Para 16 provides that as per orders of Army
Headquarters, Military Farms contracts are to be concluded
through a panel of officers which may hold negotiations with
the contractor where necessary and recommend the reasonable
rates to the higher authorities.
72
Para 19 provides that the Central Government/State
Governments are purely governments concerns need not pay
tender form fees and earnest money. They are, however,
requested to inimate the period of supply for which they
desire to tender their rates to enable the undersigned to
send them the required tender form.
It is contended for the appellant that the tender
submitted by respondent No. 4 did not satisfy the
requirement of para 2 of the tender notice. The tenders had
been invited for the supply of pure fresh buffaloes milk or
fresh cows milk but the respondent had submitted tender for
supplying pasteurized milk, and therefore, the tender
submitted by respondent No. 4 being not in conformity with
the tender notice should not have been accepted by the
authorities. In any case, if the tender of respondent No. 4
regarding supply of pasteurized milk was accepted and the
original terms of the tender notice were changed, the
appellant should have been given an opportunity to submit
his tender in conformity with the changed terms but this was
not done which has caused serious prejudice to the
appellant. If the tender forms submitted by any party is not
in conformity with the conditions of the tender notice the
same should not have been accepted but the authorities
concerned arbitrarily and in a fanciful manner accepted the
tender of respondent No. 4. The State of its instrumentality
has to act in accordance with the conditions laid down in
the tender notice. In any case if the authorities chose to
accept the tender of respondent No. 4 for supplying
pasteurized milk, the appellant should also have been given
an opportunity to change its tender. The authorities have,
however, given preference to the tender of respondent No. 4
for offering to supply pasteurized milk contrary to the
terms contained in para 2 of the tender notice. We find
considerable force in this contention of the appellant.

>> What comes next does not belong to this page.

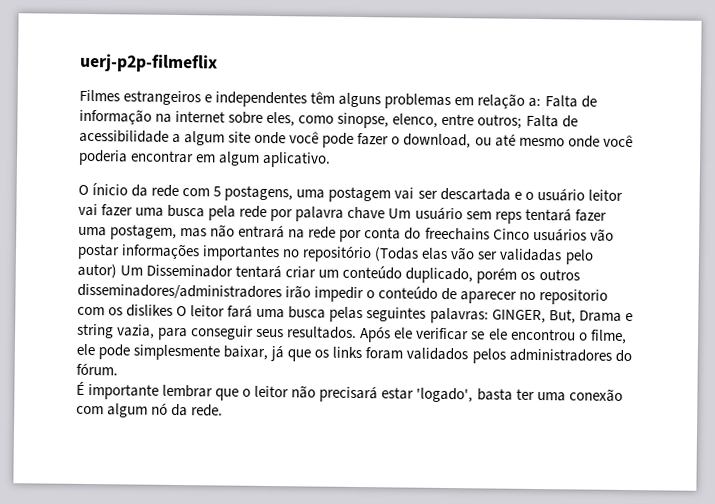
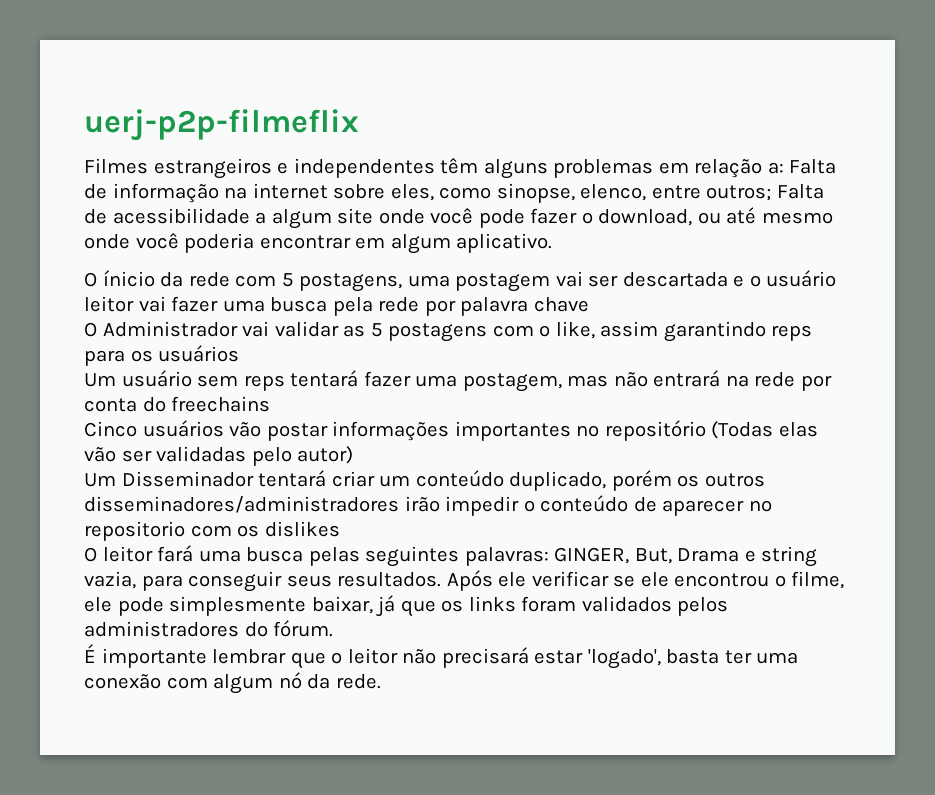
(386, 213) none -> [84,321,813,342] [84,345,240,366] // O Administrador vai validar as 5 postagens com o like, assim garantindo reps para os usuários //
(490, 234) none -> (271, 404) //
(117, 271) none -> (354, 455) //
(174, 310) none -> (340, 529) //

It was next contended that the conditions contained in
the tender notice did not contemplate of giving 10 per cent
price preference to Government undertakings yet 10 per cent
price preference was given to the Government illegally and
the policy of the Government to give 10 per cent price
preference to Government undertaking was discriminatory and
violative of Articles 14 and 16 of the constitution. The
State policy places respondent No. 4 above the appellant
without any basis or reasonable classification. In the
absence of any such stipulation in the contract such price
preference was unjustified.
If the terms and conditions of the tender have been
incorporated
73
in the tender notice itself and that did not indicate any
preference to the Government undertakings of giving 10 per
cent price preference to Government undertaking, the
authority concerned acted arbitrarily in allowing 10% price
preference to respondent No. 4. The only facility provided
to the Government undertakings was provided in paragraph 19
which contemplates that the Central or State Government
Departments are purely Government concerns need not pay
tender forms fees and earnest money. This was the only
concession available to the Central/State Government or to
the purely Government concerns, and no other concession or
benefit was contemplated under the terms of the tender
notice. If the appellant had known that 10 per cent price
preferene to Government undertaking was to be given to
respondent No. 4 the appellant would have taken every
precaution while submitting the tender. In support of his
contentions, Shri S.N. Kacker, appearing for the appellant
strongly relied upon Ramana Dayaram Shetty v. The
International Airport Authority of India and Ors. (supra).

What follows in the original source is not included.